Combined effects of IL-12 and electroporation enhances the potency of DNA vaccination in macaques

Abstract

DNA vaccines are a promising technology. Historically, however, the ability of DNA vaccines to induce high response rates and strong immune responses, especially antibody responses, in non-human primates and human clinical trials has proven suboptimal. Here, we performed a pilot study in rhesus macaques to evaluate whether we could improve the immunogenicity of DNA vaccines through the use of adjuvant technology and improved delivery systems. The study consisted of four groups of animals that received: DNA by intramuscular (IM) injection, DNA with plasmid-encoded IL-12 by IM injection, DNA by IM injection with in vivo electroporation (EP), and DNA with IL-12 by IM EP. Each group was immunized three times with optimized HIV gag and env constructs. Vaccine immunogenicity was assessed by IFNgamma ELISpot, CFSE proliferation, polyfunctional flow cytometry, and antibody ELISA. Similar to previous studies, use of IL-12 as an adjuvant increased the gag and env-specific cellular responses. The use of EP to enhance plasmid delivery resulted in dramatically higher cellular as well as humoral responses. Interestingly, the use of EP to administer the DNA and IL-12 adjuvant combination resulted in the induction of higher, more efficient responses such that a 10-fold increase in antigen-specific IFNgamma(+) cells compared to IM DNA immunization was observed after a single immunization. In addition to increases in the magnitude of IFNgamma production in the initial and memory responses, the combined approach resulted in enhancements in the proliferative capacity of antigen-specific CD8(+) T cells and the amount of polyfunctional cells capable of producing IL-2 and TNFalpha in addition to IFNgamma. These data suggest that adjuvant and improved delivery methods may be able to overcome previous immunogenicity limitations in DNA vaccine technology.

Figures

Fig. 1

Enhanced cellular immune responses to HIV-1 consensus immunogens with IM co-injection of plasmid encoded IL-12 followed by EP. IFNγ ELISpots were performed two weeks after the (a) first immunization, (b) second immunization, and (c) third immunization (as seen in comparison to the other three). Responses to env are depicted as black bars and gag are depicted as white bars with the data shown as stacked group mean responses ± SEM.

Fig. 2

Enhanced cross-reactive cellular immune responses with intramuscular electroporation. After three immunizations, the total T-cell immune response in pEY2E1-B immunized macaques against four peptide pools of the HIV-1 group M peptides were determined by IFNγ ELISpot. The data are shown as stacked group means ± SEM.

Fig. 3

Enhanced memory responses to HIV-1 immunogens with IM electroporation and plasmid IL-12. Five months after the last immunization, ELISpot assays were performed to determine antigen-specific memory responses to gag and env in the IM and EP immunized groups with and without co-immunization with the IL-12 plasmid. The data are shown as group mean responses ± SEM.

Fig. 4

Induction of p24 and gp160 antibodies. Serum was collected every two weeks over the course of the study. For each time point, gag and env antibody titers were determined by p24 and gp160 ELISA, respectively, in the IM and EP immunized groups with and without co-immunization with the IL-12 plasmid. The data are shown as group mean responses ± SEM.

Fig. 5

CD4+ and CD8+ T cell proliferation. Cryo-preserved samples collected two weeks following the final immunization were stimulated with gag peptides and p24 protein in vitro for 5 days to determine the proliferative capacity of gag-specific T cells.
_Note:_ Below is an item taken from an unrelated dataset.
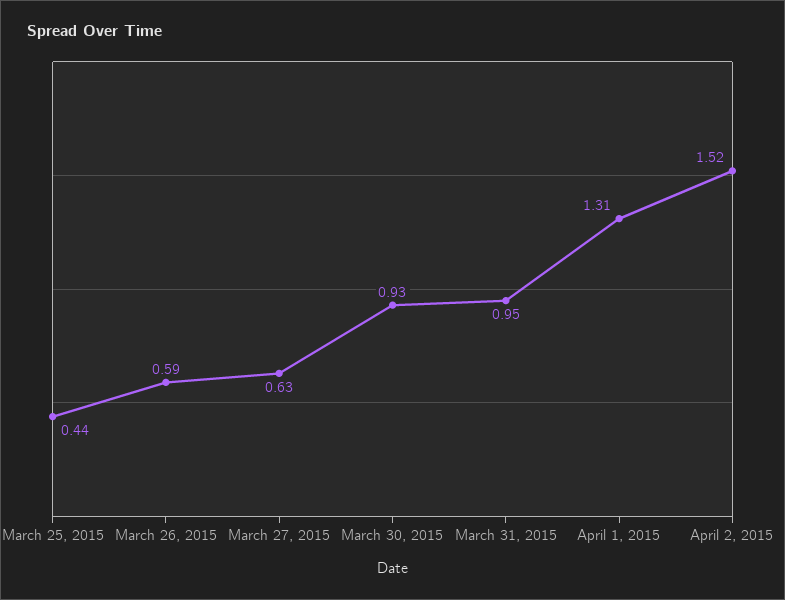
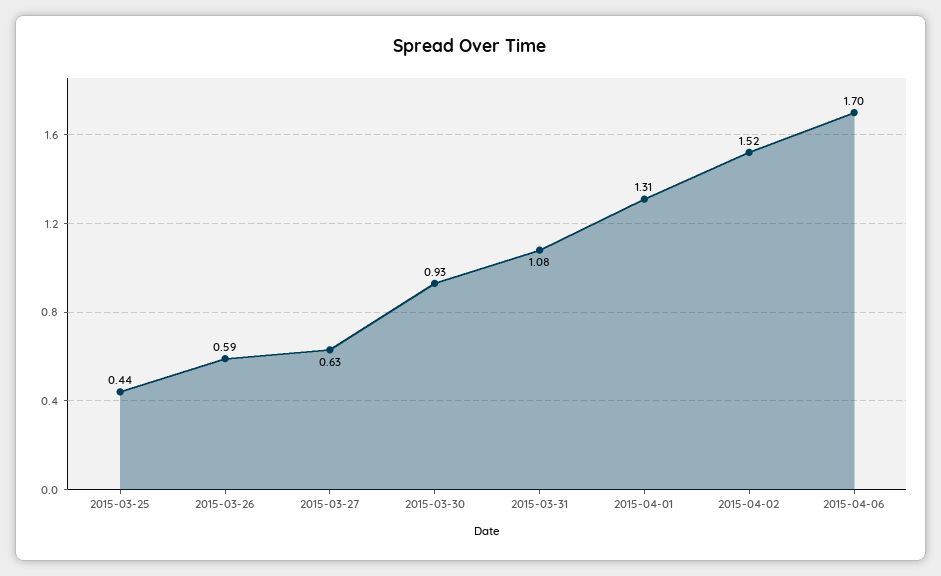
March 31, 2015: 0.95 -> 1.08
2015-04-06: none -> 1.7

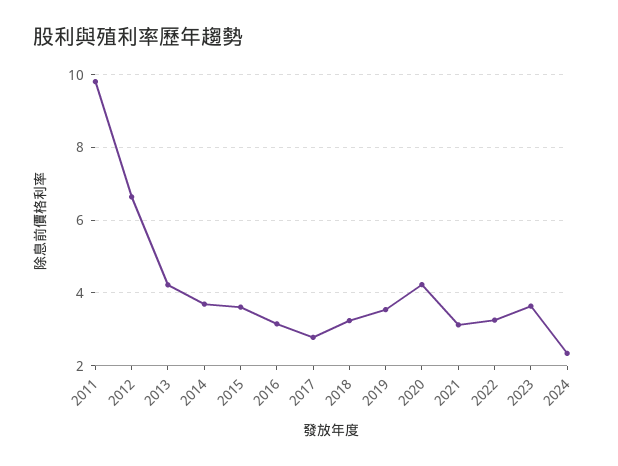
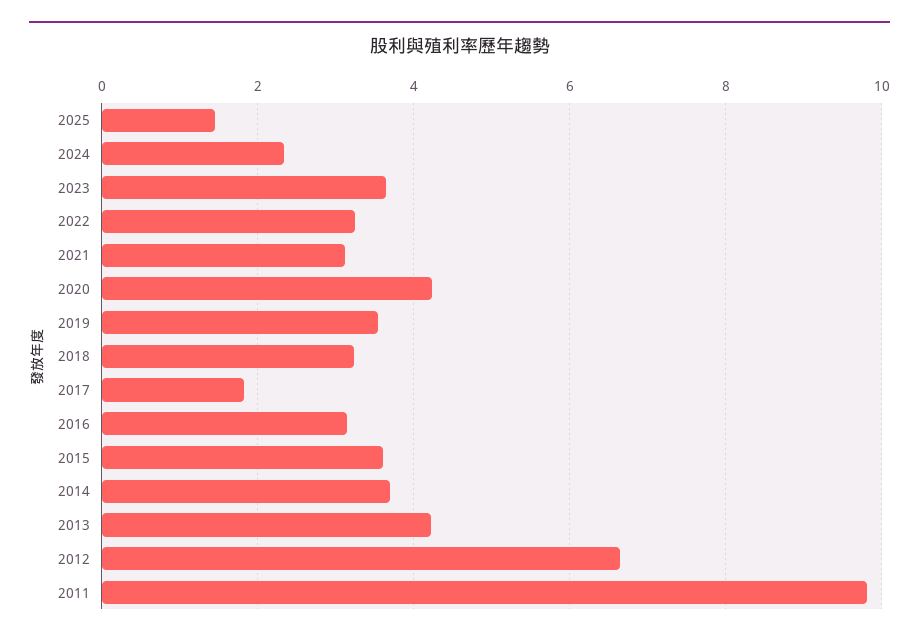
2017: 2.8 -> 1.8
2025: none -> 1.4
Representative dot plots are shown for each group. Proliferative responses are shown as group mean responses ± SEM with CD4 depicted as white bars and CD8 are depicted as black bars.

Fig. 6

Induction of gag-specific polyfunctional CD8+ T cells. PBMCs were stimulated in vitro with a gag peptide pool mix for 5 hours. Cells were then stained for intracellular production of IFNγ, TNFα and IL-2. Animals with detectable gag-specific IFNγ+ CD8+ T cells (a) were further analyzed for polyfunctional populations (b-d). Pie charts show the proportion of gag-specific CD8+ T cells that have 3 functions (red), 2 functions (green) or 1 function (blue). Cells incubated with complete media alone were used to determine background responses for each polyfunctional population and was subtracted from the gag-specific response. The threshold for detection was set at 10 events or 0.05%.